• **EXERCISE GOAL**:
Copy each line below in which the string "padding" occurs.
++++
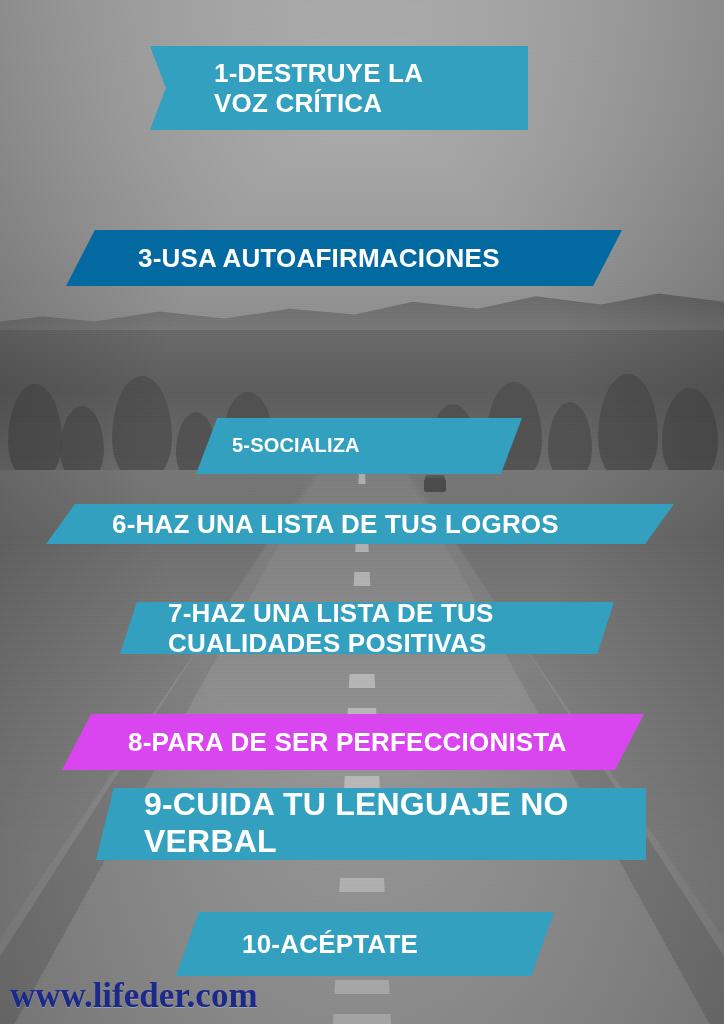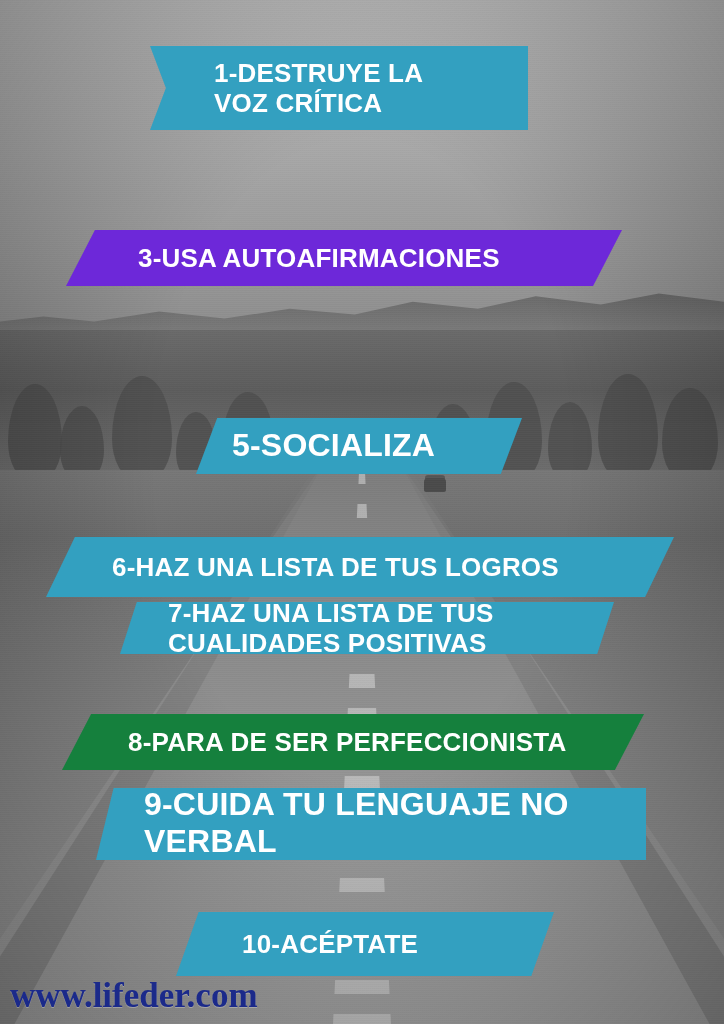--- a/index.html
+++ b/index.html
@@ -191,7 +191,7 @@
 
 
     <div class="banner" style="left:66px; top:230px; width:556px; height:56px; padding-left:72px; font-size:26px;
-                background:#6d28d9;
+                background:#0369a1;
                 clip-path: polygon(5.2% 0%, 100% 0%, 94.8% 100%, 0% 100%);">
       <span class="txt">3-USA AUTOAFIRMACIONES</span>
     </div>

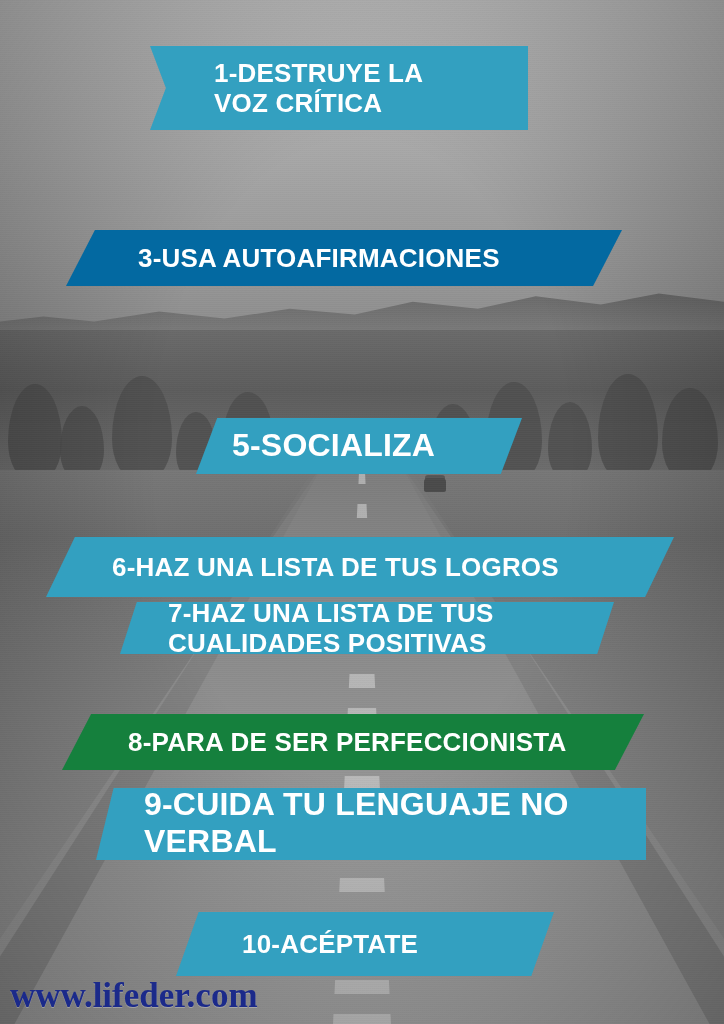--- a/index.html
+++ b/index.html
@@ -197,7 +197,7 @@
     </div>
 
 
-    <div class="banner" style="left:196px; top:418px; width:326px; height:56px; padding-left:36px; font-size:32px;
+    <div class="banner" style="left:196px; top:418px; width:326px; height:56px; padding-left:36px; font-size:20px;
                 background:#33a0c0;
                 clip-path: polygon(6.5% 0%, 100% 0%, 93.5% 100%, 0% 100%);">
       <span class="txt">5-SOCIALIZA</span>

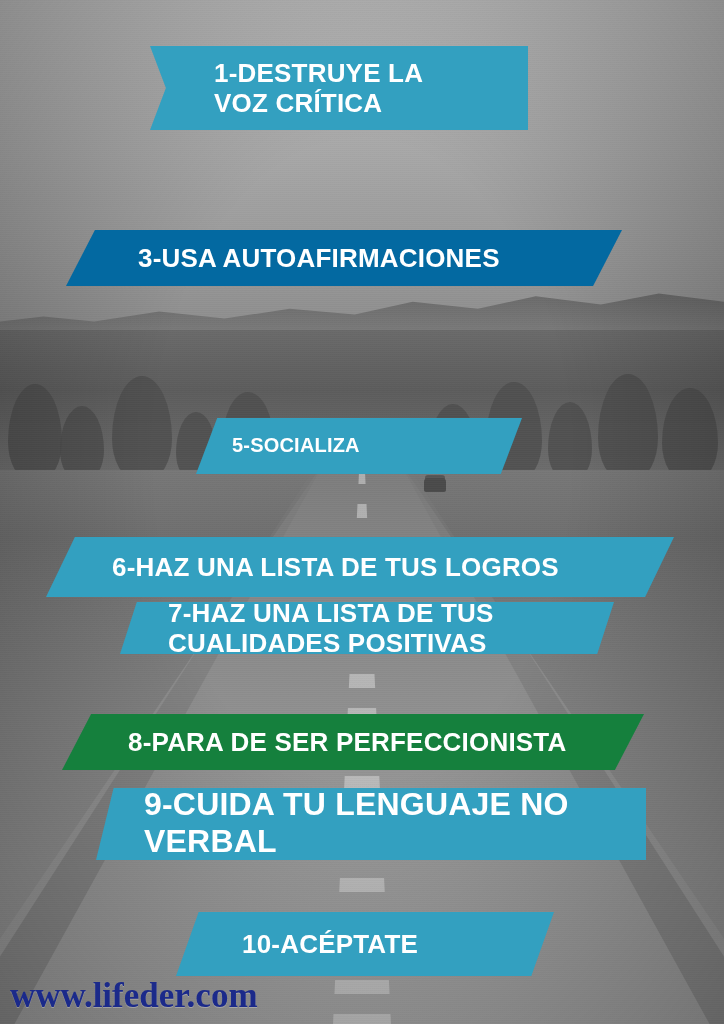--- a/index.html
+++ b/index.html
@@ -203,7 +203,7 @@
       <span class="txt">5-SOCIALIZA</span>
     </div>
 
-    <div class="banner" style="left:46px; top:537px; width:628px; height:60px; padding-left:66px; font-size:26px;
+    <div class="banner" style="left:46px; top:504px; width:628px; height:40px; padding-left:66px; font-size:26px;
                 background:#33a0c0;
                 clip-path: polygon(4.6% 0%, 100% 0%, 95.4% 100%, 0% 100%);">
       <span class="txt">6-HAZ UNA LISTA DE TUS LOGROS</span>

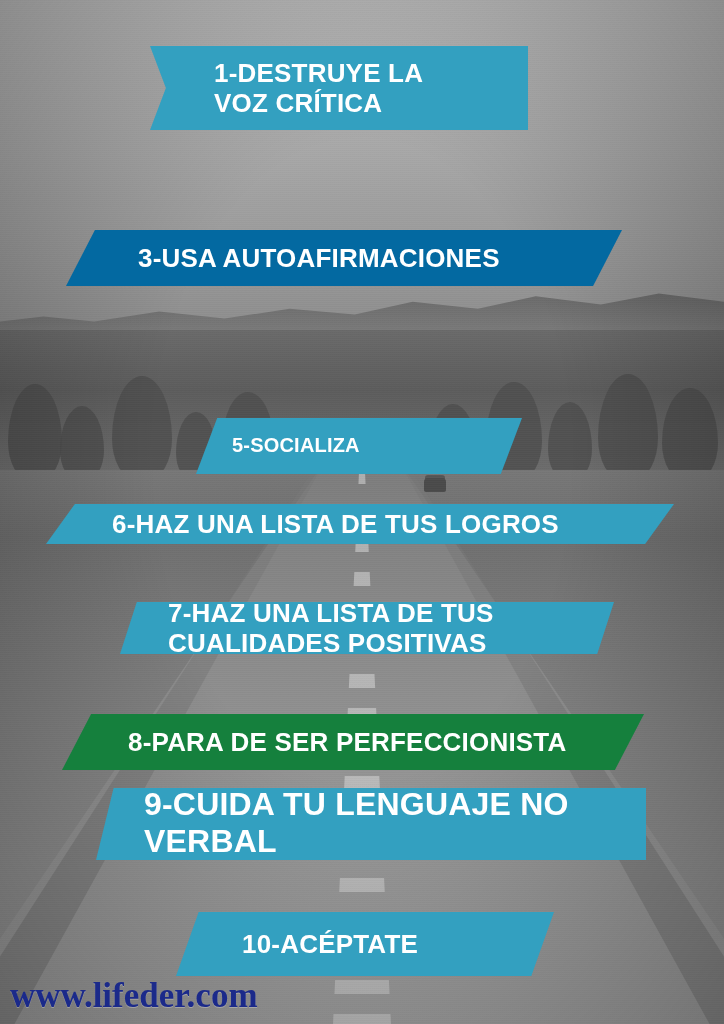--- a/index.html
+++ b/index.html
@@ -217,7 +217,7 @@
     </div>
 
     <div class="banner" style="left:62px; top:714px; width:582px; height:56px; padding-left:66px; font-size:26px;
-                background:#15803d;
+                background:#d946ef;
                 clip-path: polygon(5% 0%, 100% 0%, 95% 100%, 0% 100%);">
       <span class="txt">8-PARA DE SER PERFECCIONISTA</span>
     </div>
++++
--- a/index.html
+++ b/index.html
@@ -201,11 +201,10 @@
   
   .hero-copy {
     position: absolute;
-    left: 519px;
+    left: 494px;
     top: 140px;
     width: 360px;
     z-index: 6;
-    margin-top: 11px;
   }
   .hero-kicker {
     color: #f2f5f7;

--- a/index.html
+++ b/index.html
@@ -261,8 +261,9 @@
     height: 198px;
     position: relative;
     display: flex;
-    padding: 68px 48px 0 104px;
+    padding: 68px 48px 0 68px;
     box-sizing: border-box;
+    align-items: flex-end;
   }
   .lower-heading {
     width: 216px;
++++
• **RESPONSE AREA**:
     <div class="banner" style="left:66px; top:230px; width:556px; height:56px; padding-left:72px; font-size:26px;
-    <div class="banner" style="left:196px; top:418px; width:326px; height:56px; padding-left:36px; font-size:32px;
+    <div class="banner" style="left:196px; top:418px; width:326px; height:56px; padding-left:36px; font-size:20px;
-    <div class="banner" style="left:46px; top:537px; width:628px; height:60px; padding-left:66px; font-size:26px;
+    <div class="banner" style="left:46px; top:504px; width:628px; height:40px; padding-left:66px; font-size:26px;
     <div class="banner" style="left:62px; top:714px; width:582px; height:56px; padding-left:66px; font-size:26px;
-    padding: 68px 48px 0 104px;
+    padding: 68px 48px 0 68px;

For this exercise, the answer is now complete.